Saving water in the garden

22 November 2020  |  by Gemma McFarlane

This year hasn’t been a good year for my vegetable plot. I haven’t been looking after my soil properly as I’ve been busy with other things and this year it showed. When I started planting at the beginning of the season, my soil felt like sand and after just a few days of dry weather, I could see it blowing away on a windy day. I had a feeling then that it wasn’t going to be productive.

It constantly rained from October last year until March. I’d left my soil bare so I assume any nutrients in there had washed away. I knew this winter I would need to add a lot of compost to my soil. I knew I couldn’t make enough this year and I didn’t want to buy compost so I researched other ways to improve my soil.

What has this got to do with water? Well, good soil contains more nutrients and important bacteria which is needed for successful growing but it also holds onto moisture. Seeds will grow better if the soil stays moist instead of it constantly drying out and having to be watered often. Certain soils can hold onto too much water too which needs to be managed in other ways. We have been having long dry spells of weather at planting time which is not what you want when seeds are germinating. Coupled with the long wet winters, the soil is getting a real bashing so I need to do more to look after it.

I researched green manures and found they have many advantages:

Disadvantages:

I planted my green manure at the end of September so it will start growing before the winter, slow down for winter but have enough roots to hold onto the soil, then I can keep an eye in early spring when to cut it back.

I’ve planted white clover after my brassicas, winter tares after my beans and squash plants and rye grass after my root crops.

I’ve also decided to mulch my vegetable beds next year during the growing season. I start my brassicas, beans and squash plants in the greenhouse so once I’ve cut down the green manure, I plan to cover the beds with cardboard and a thick layer of wood chippings which will decompose slowly over the next couple of years and feed the soil. I would have liked to add compost instead but this would be more expensive. I bought a van load of fresh wood chippings from a local tree surgeon very cheaply and have left it to rot down for three months to add to my vegetable and flower beds in the winter. The mulch should hold onto moisture and also keep the moisture in the soil for longer. I’ve read this could give slugs and snails more places to hide but I’m going to try it.

Erigeron

Erigeron growing from cracks in the wall

Planting in your garden

Some drought tolerant plants probably won’t like our increasingly wet winters so it is worth taking cuttings of these plants at the end of the season and store in a greenhouse, in a cold frame or inside the house on a windowsill, ready to plant out next spring.
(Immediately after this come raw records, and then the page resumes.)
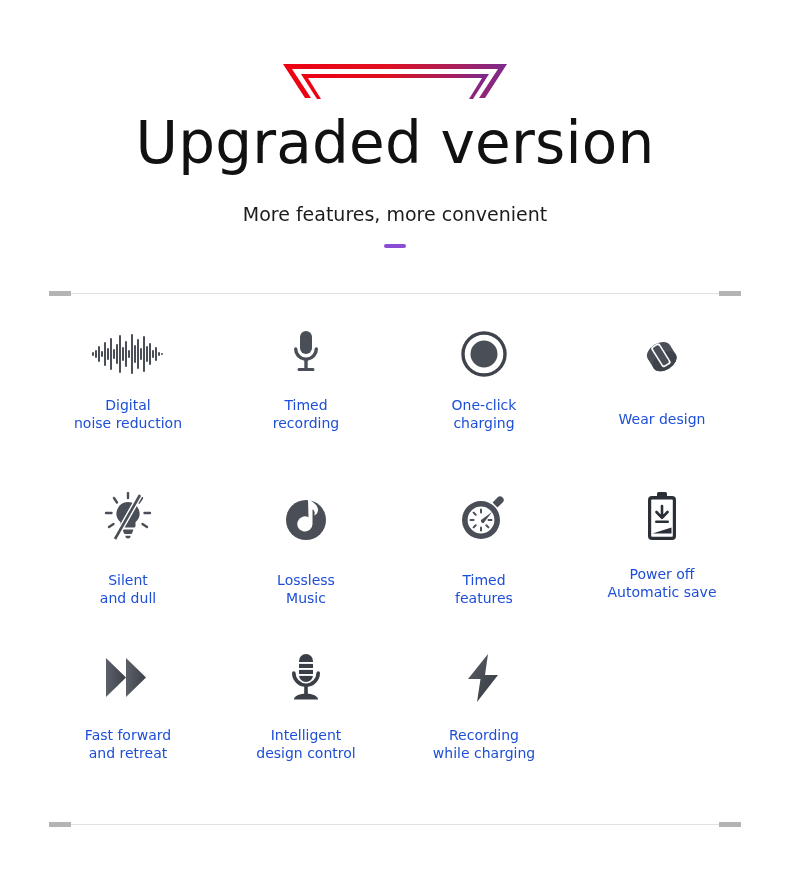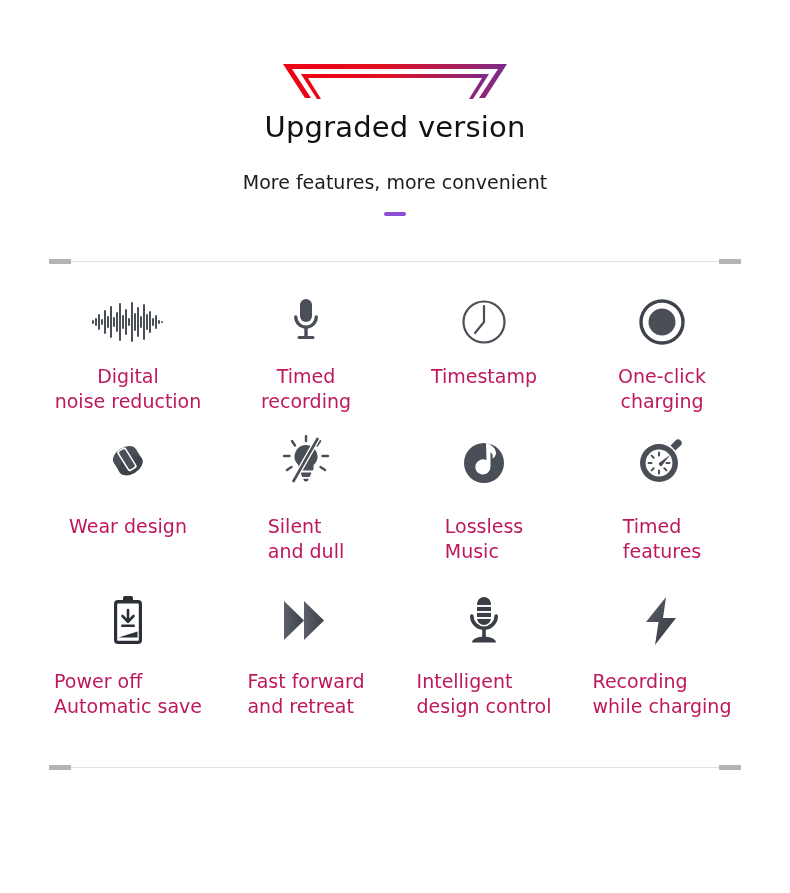--- a/index.html
+++ b/index.html
@@ -30,7 +30,7 @@
   .banner-svg { display: block; }
 
   .main-title {
-    font-size: 29px;
+    font-size: 58px;
     font-weight: 400;
     letter-spacing: 0.2px;
     color: #111111;

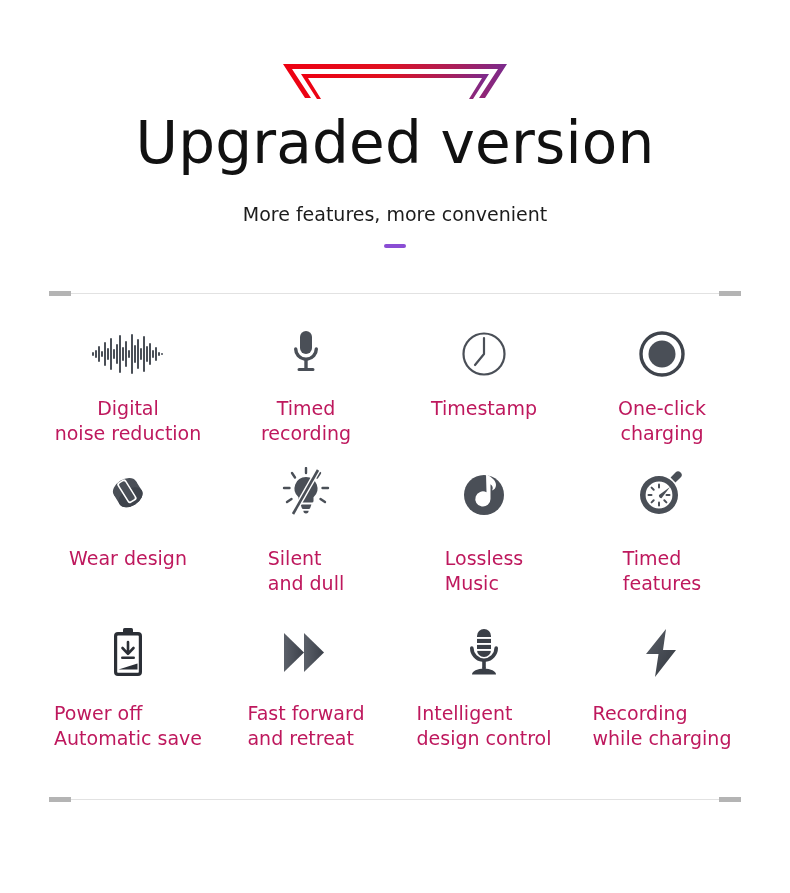--- a/index.html
+++ b/index.html
@@ -110,9 +110,9 @@
 
   .label {
     margin-top: 14px;
-    font-size: 19px;
+    font-size: 14px;
     line-height: 1.32;
-    color: #be185d;
+    color: #1d4ed8;
     white-space: pre-line;
   }
   .label.center { text-align: center; }

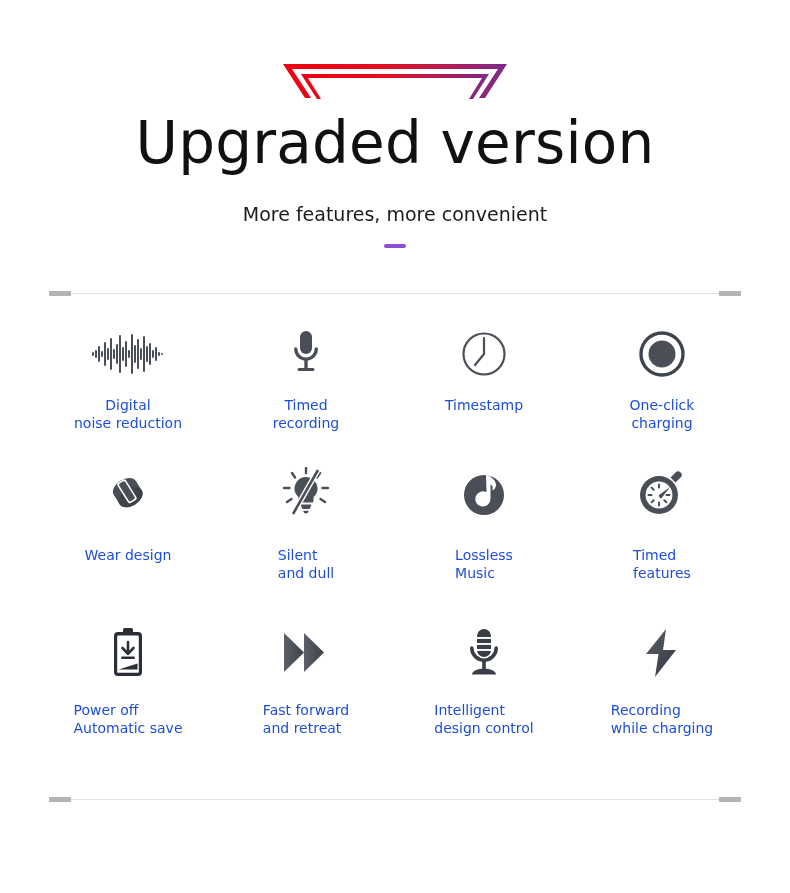--- a/index.html
+++ b/index.html
@@ -205,15 +205,6 @@
 recording</div>
   </div>
 
-  <div class="cell row1">
-    <div class="icon-box">
-      <svg width="48" height="48" viewBox="0 0 48 48">
-        <circle cx="24" cy="24" r="20.5" fill="none" stroke="#4a4f57" stroke-width="2.2"></circle>
-        <path d="M24,8 L24,24 L15,35" fill="none" stroke="#4a4f57" stroke-width="2.2" stroke-linecap="round" stroke-linejoin="round"></path>
-      </svg>
-    </div>
-    <div class="label center">Timestamp</div>
-  </div>
 
   <div class="cell row1">
     <div class="icon-box">

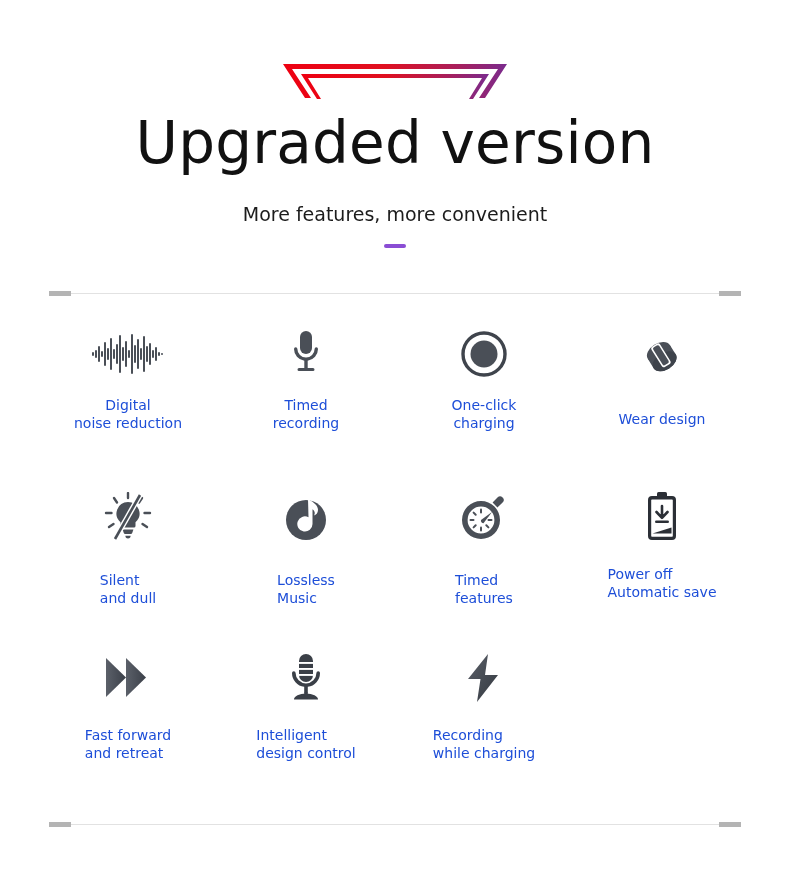--- a/index.html
+++ b/index.html
@@ -116,7 +116,7 @@
     white-space: pre-line;
   }
   .label.center { text-align: center; }
-  .label.left   { text-align: left; }
+  .label.left   { text-align: center; }
   .cell.row2 .label { margin-top: 22px; }
   .cell.row3 .label { margin-top: 18px; }
 </style>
Make a temporary cold frame

If you don’t have space all year round, you could make a temporary cold frame. As well as protecting plants through the winter, a cold frame is useful to protect seedlings before planting outside in the spring. There are many websites giving advice on how to build a cold frame.

You can usually find the materials for free too:

Ask on the local selling or recycling pages for old windows or ask a local window fitter.
Once you have your windows and know the size, source your wood for the frame – ask again on the recycling websites / facebook pages or ask at the local tip; People are always getting rid of palettes.
I recommend fixing your panels together with butterfly screws so you can take them apart and put back together when needed again.

Install vessels to catch rainwater around the garden where you can.
I have containers hidden around the garden. Installing water butts is really important if you want to grow plants that need watering. Link to guttering on a shed or off the house guttering. We bought two metre square containers and linked them together. The rain from a 25m2 roof can fill both water butts in one or two rainfalls.

The containers have a tap at the bottom. We connected a short piece of hose pipe to each container using a screw-on hose connector (we found this on ebay). We connected both pieces of hosepipe to a three way hose connector then attached another short piece of hosepipe to this with a sprayer on the end. I could buy a pump to the containers so I could attach a long hose but I haven’t. We have built a cupboard around the water butts to keep out the sunlight to prevent algae growing in the tanks. We covered the roof with an old pond liner and made a green roof on top.

Water butts.

2000 litres water!

Please send us you tips for saving water.

Update:
This past winter I sowed a green manure of Phacelia in my flower beds. After the very wet winter last year I thought I’d try this to prevent the soil and nutrients washing away. Plant roots can be seen in the centre photo. This shows how some soil has washed away but the plant roots have held onto a lot of the soil too. Instead of digging up the plants this spring, I cut the plants down to the ground and left them on top of the beds to rot down there. They had disappeared within one week. The roots will also rot down slowly in the soil in time to feed the next plants to be planted.